Guilherme de Oliveira Martins foi ouvido esta tarde pelos deputados da comissão para o Reforço da Transparência, que tem em análise propostas para a criminalização do enriquecimento injustificado e sobre a aplicação de regras mais apertadas às incompatibilidades dos parlamentares, designadamente aos que acumulam o mandato com funções em sociedades de advogados. O antigo presidente do Conselho de Prevenção da Corrupção (entre 2008 e 2015) considerou que a criminalização do enriquecimento injustificado é possível desde que seja circunscrita aos responsáveis políticos porque “têm dinheiros públicos”. Nesta situação já não se verifica a inversão do ónus da prova ou a violação da presunção da inocência, os dois argumentos apresentados pelo Tribunal Constitucional para vetar os decretos que apreciou, em 2012 e 2015, e que generalizavam o crime a todos os cidadãos. “Não é para todos os cidadãos. Seria bom, ideal, mas não é possível porque viola princípios constitucionais do direito. A grande questão aqui é de vontade política”, afirmou. A posição foi saudada por Jorge Lacão, do PS, que tem uma proposta que vai no sentido restritivo da sua aplicação.

Na sua intervenção, Guilherme d’Oliveira Martins defendeu que a “transparência é apanágio do serviço público” e que “não é olhar pelo buraco da fechadura”. O actual administrador da Fundação Gulbenkian sustentou que “não pode haver dúvidas” sobre os responsáveis políticos. “Exactamente por serem responsáveis políticos”, justificou, recordando um “exemplo anedótico” de uma discussão sobre a caça à raposa na Câmara dos Comuns e em que todos tinham conflitos de interesses, uns porque “a mulher tinha um casaco de peles, outros porque tinham participado”. O antigo ministro socialista das Finanças referiu que esta situação tem “uma confusão entre um conflito de interesses e um conflito de causas” e que na Câmara dos Comuns se decidiu que “na dúvida, se é de interesses ou causas, faz-se a declaração”.

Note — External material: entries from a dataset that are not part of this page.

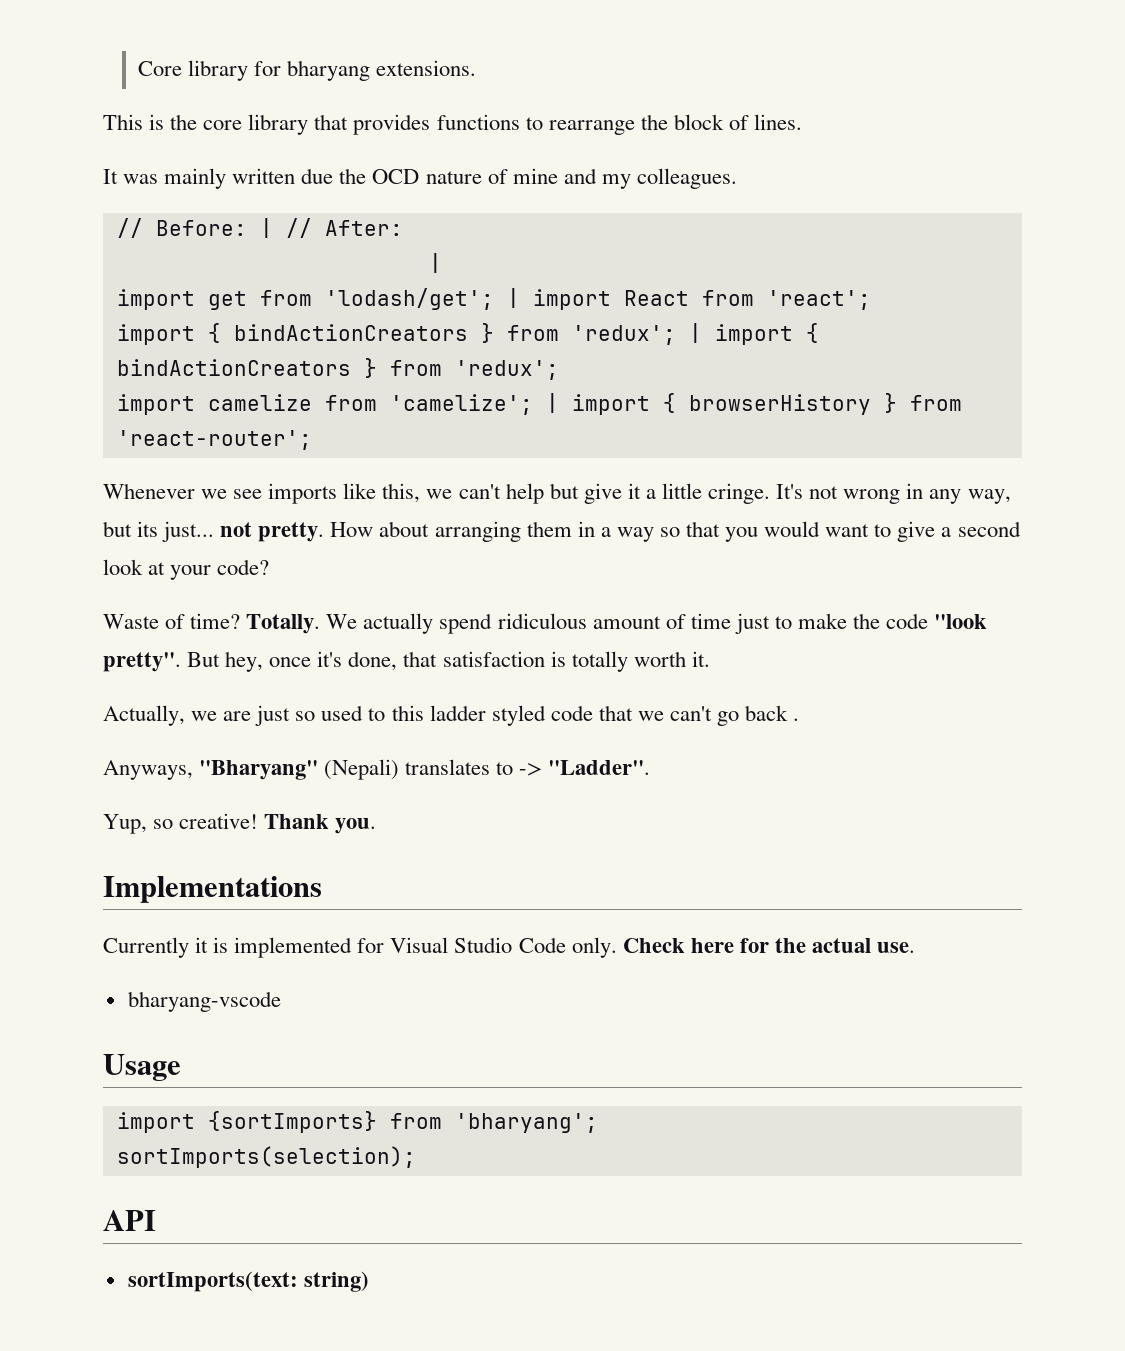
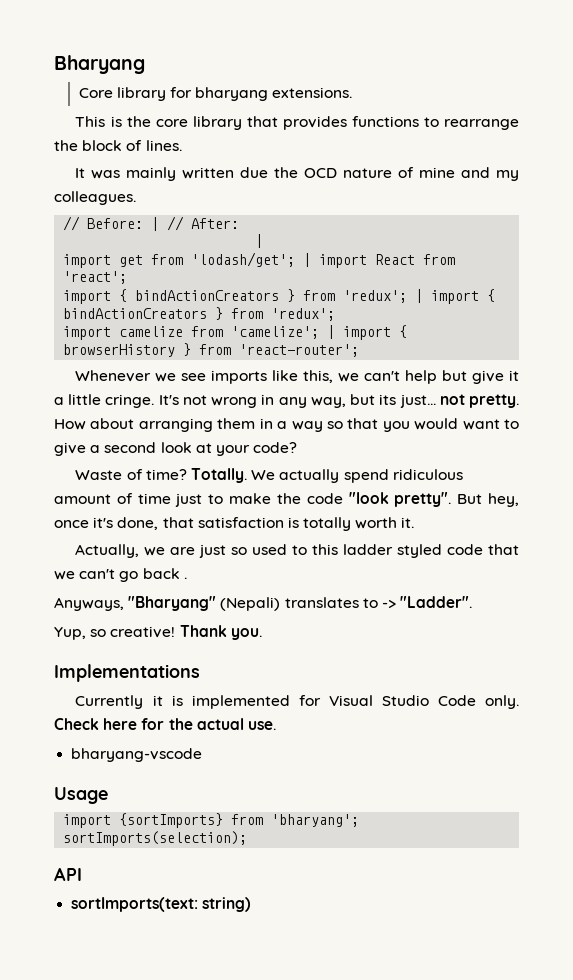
+ Bharyang

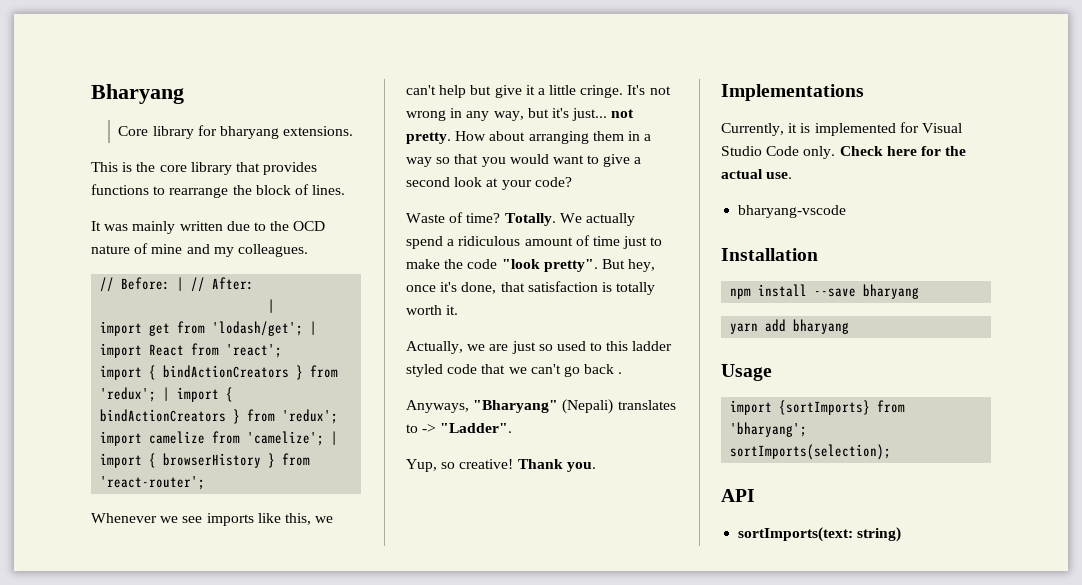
- It was mainly written due the OCD nature of mine and my colleagues.
+ It was mainly written due to the OCD nature of mine and my colleagues.
- It's not wrong in any way, but its just... not pretty.
+ It's not wrong in any way, but it's just... not pretty.
- We actually spend ridiculous amount of time just to make the code "look pretty".
+ We actually spend a ridiculous amount of time just to make the code "look pretty".
- Currently it is implemented for Visual Studio Code only.
+ Currently, it is implemented for Visual Studio Code only.
+ Installation
+ npm install --save bharyang
+ yarn add bharyang

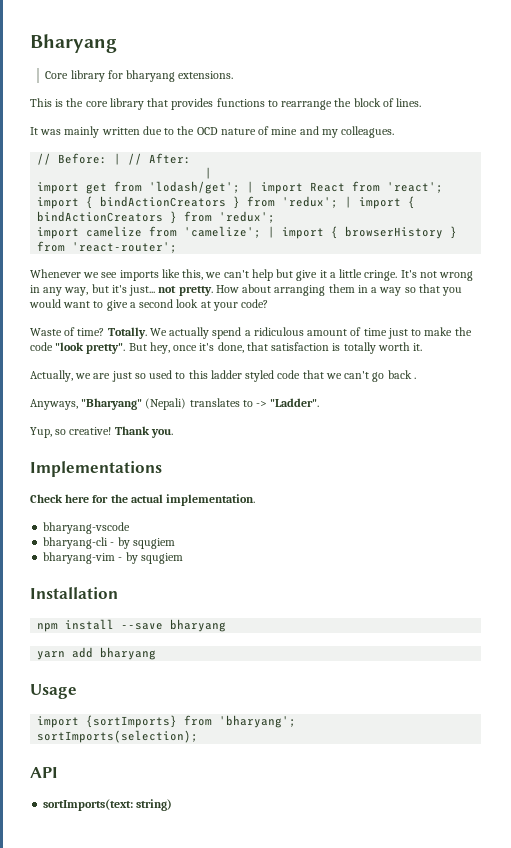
- Currently, it is implemented for Visual Studio Code only. Check here for the actual use.
+ Check here for the actual implementation.
+ bharyang-cli - by squgiem
+ bharyang-vim - by squgiem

Recomendando “bom senso” aos deputados quando legislarem sobre o lobbying”, Guilherme d’ Oliveira Martins disse ainda não ser “muito partidário a um regime muito fechado de incompatibilidades” por levar “sempre ao risco técnico da fraude”. Relativamente à corrupção, o ex-presidente do TC alertou para o fenómeno como “um risco que ameaça as sociedades, a coesão” e que “tem de ser considerada com um especial cuidado”, tendo em conta a sua natureza. “Começa no favor –corrupção para acto lícito, que é aceite socialmente –, acaba no crime. Nunca sabemos em que momento é que passamos do mero favor ao crime”, afirmou, deixando um aviso: “Nenhum de nós é invulnerável ao risco da corrupção. O poder atrai os corrompidos e corrompe quem atrai.”

Com mais de uma dezena de projectos, a comissão para o Reforço da Transparência em Funções Públicas foi criada em Abril deste ano e está na fase das audições. Esta quarta-feira será ouvido o jurista Magalhães e Silva.